What to do: Only a number is wanted: how many lines in these records contain the word "Frauen"?

Provided data:
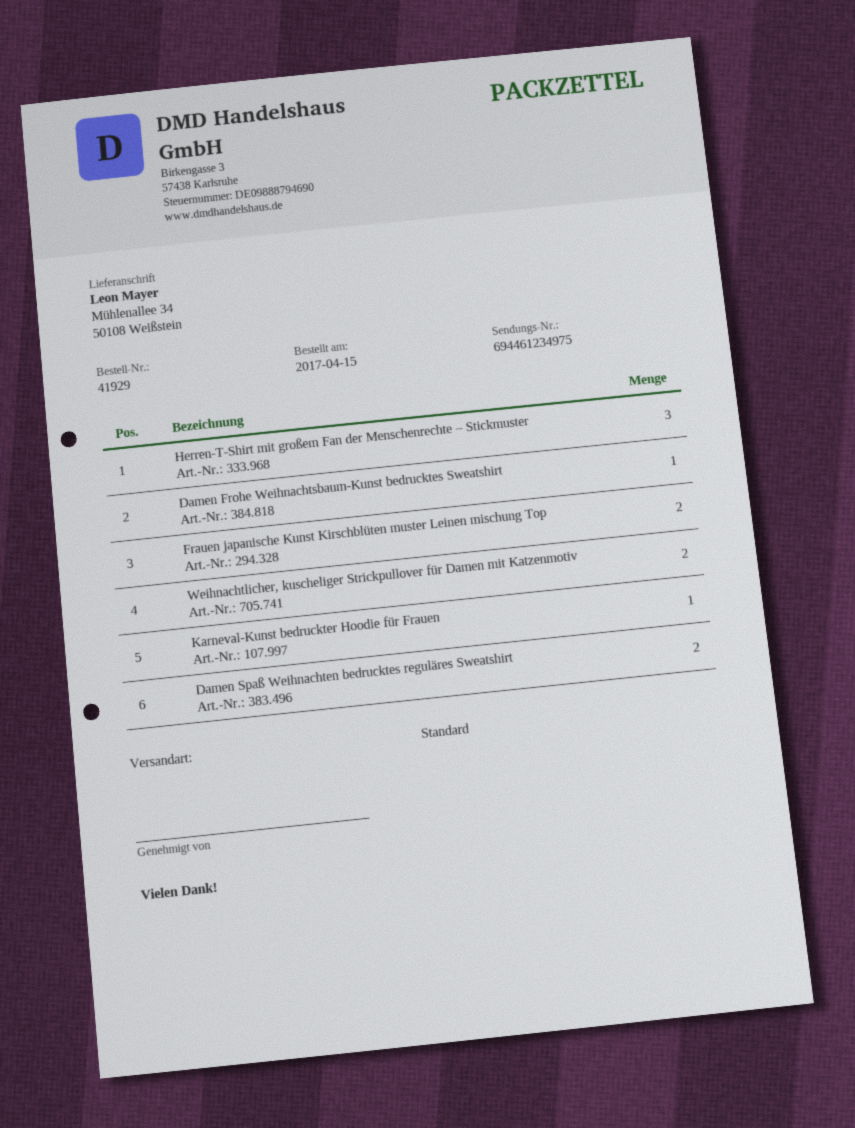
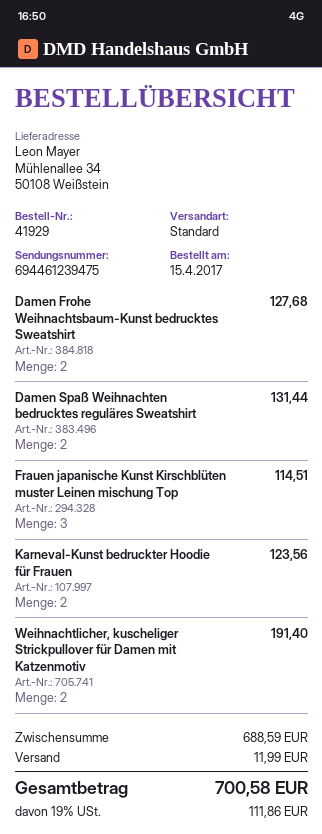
tracking number: 694461234975 -> 694461239475
Herren-T-Shirt mit großem Fan der Menschenrechte – Stickmuster: 3 -> none
Damen Frohe Weihnachtsbaum-Kunst bedrucktes Sweatshirt: 1 -> 2
Frauen japanische Kunst Kirschblüten muster Leinen mischung Top: 2 -> 3
Karneval-Kunst bedruckter Hoodie für Frauen: 1 -> 2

Result for this exercise: 2